▼▼▼

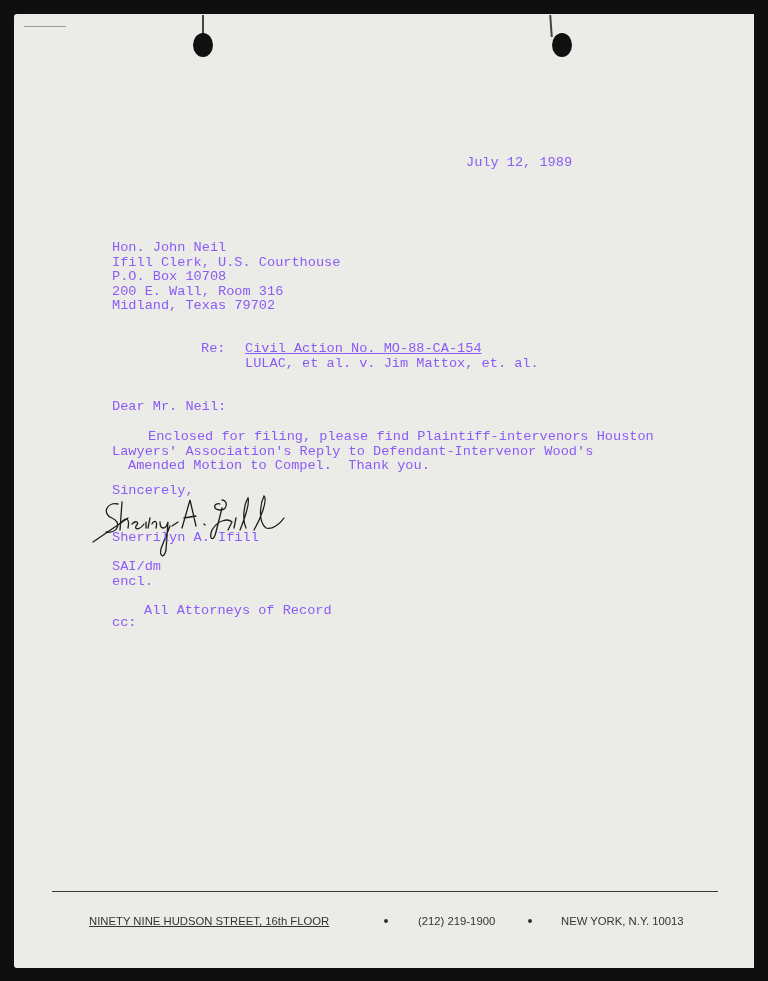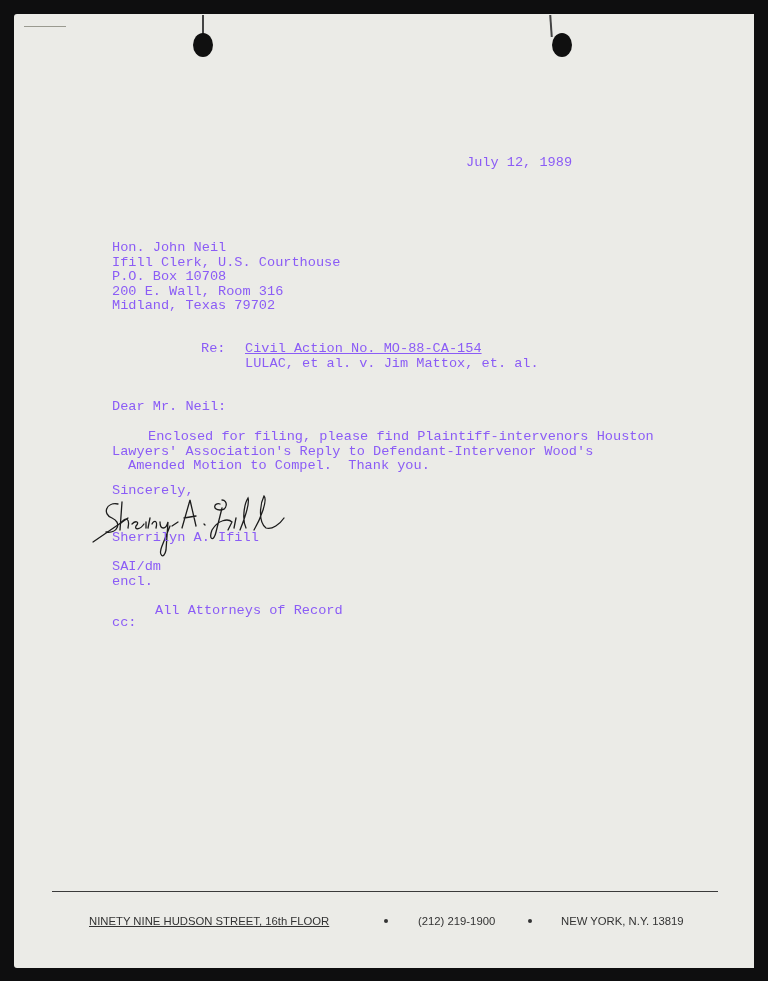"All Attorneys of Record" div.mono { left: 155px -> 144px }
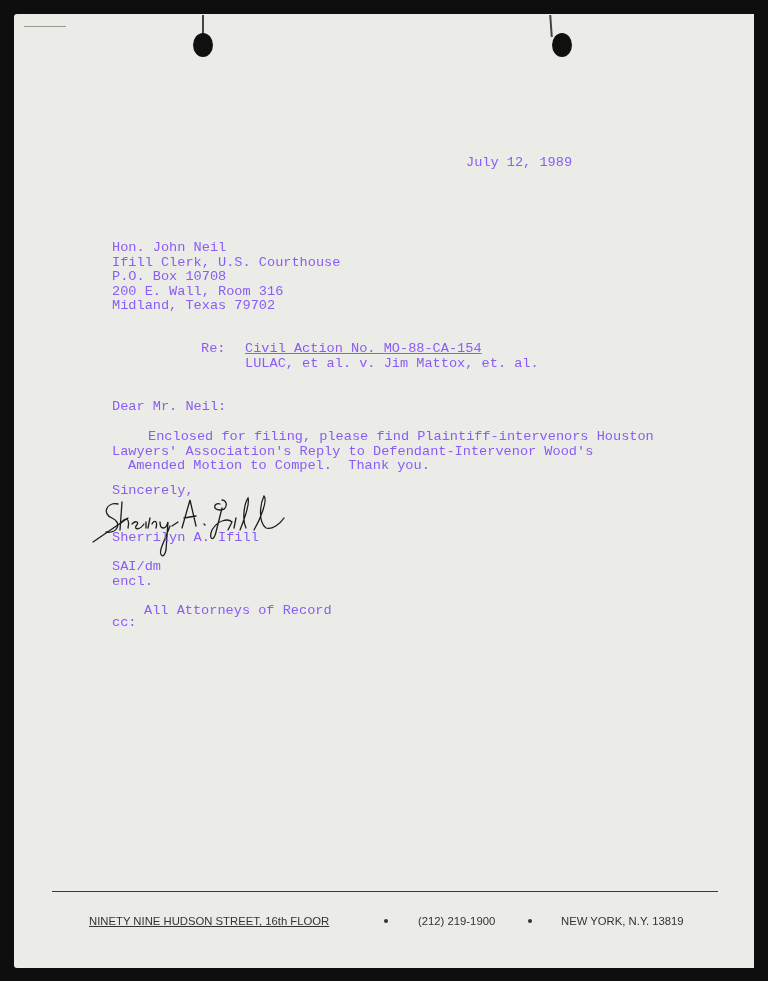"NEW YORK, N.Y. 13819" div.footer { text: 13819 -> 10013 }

▲▲▲
▼▼▼

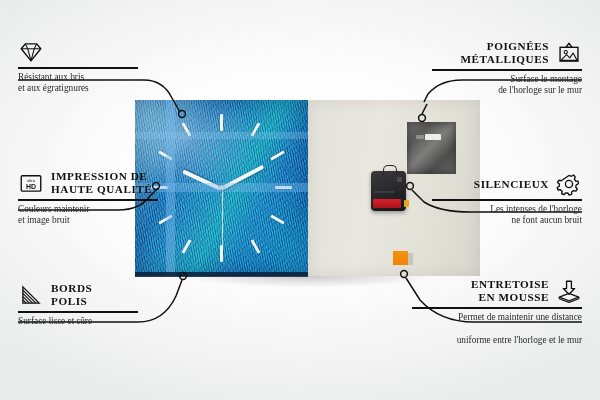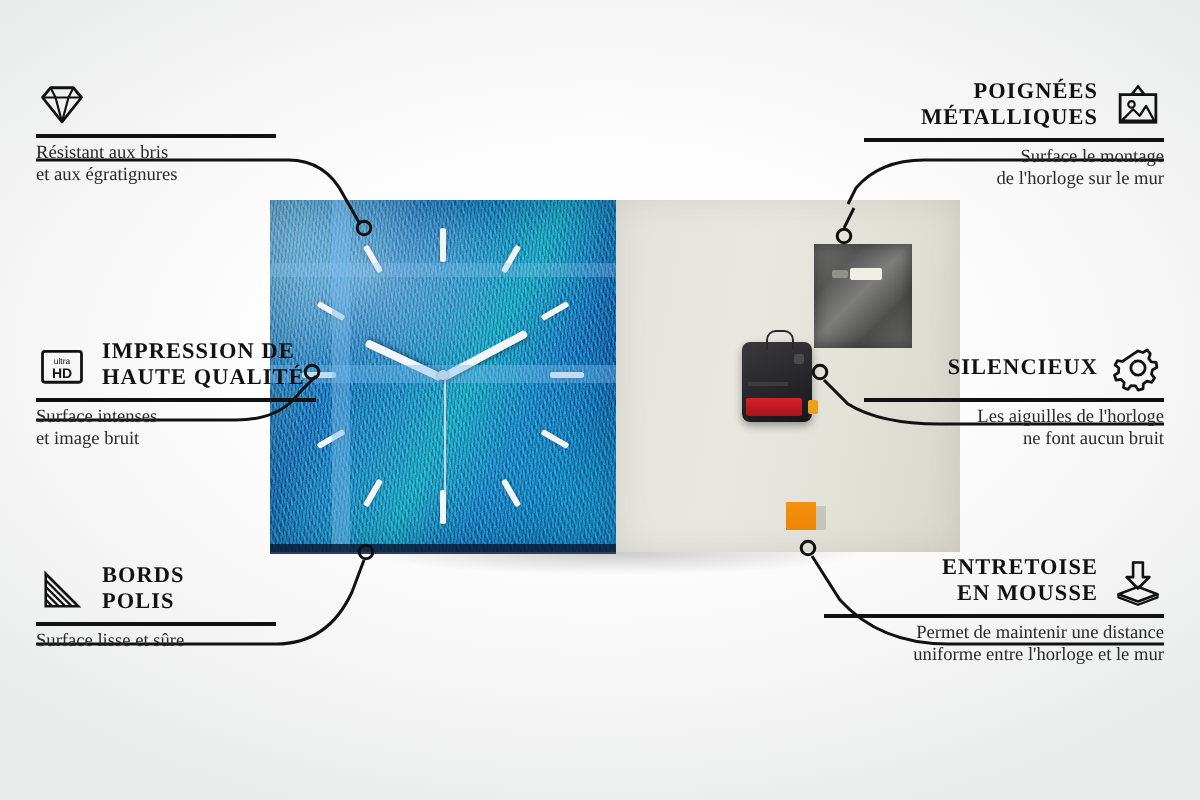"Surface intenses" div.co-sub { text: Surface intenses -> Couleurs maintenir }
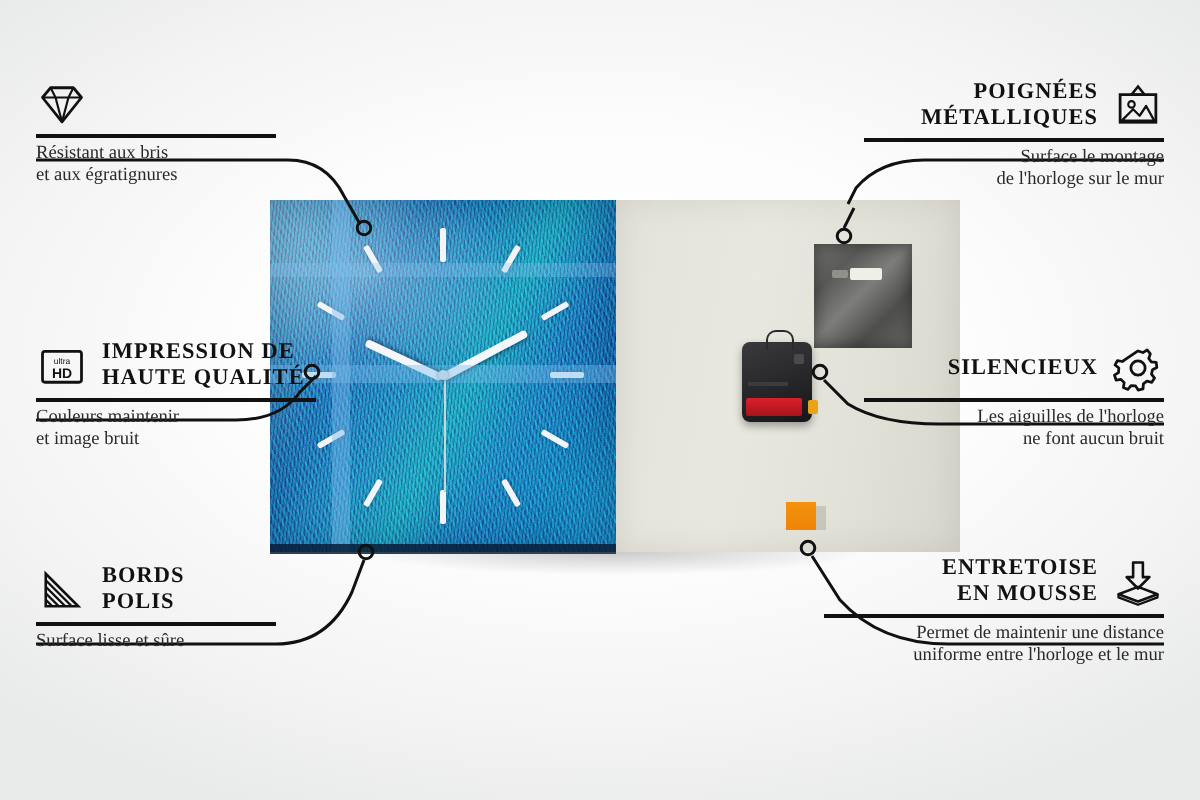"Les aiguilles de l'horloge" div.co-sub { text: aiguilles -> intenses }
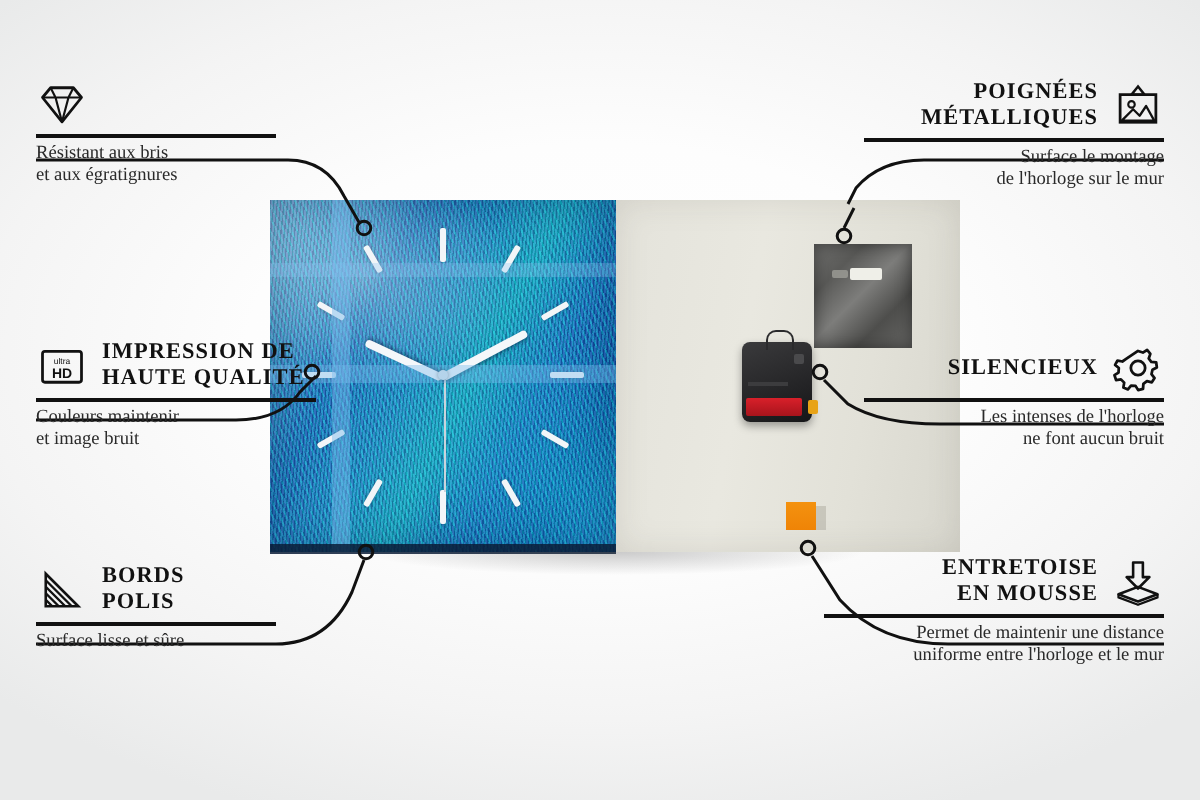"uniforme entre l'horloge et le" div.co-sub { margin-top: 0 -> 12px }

▲▲▲

→ **YOUR OBJECTIVE**
What's needed is an exact copy of the records above from the line containing "left: 155px ->" down to the line containing "text: 13819 ->", both included, without any pictures.

→ **RESULT FOR THIS EXERCISE**
"All Attorneys of Record" div.mono { left: 155px -> 144px }
"NEW YORK, N.Y. 13819" div.footer { text: 13819 -> 10013 }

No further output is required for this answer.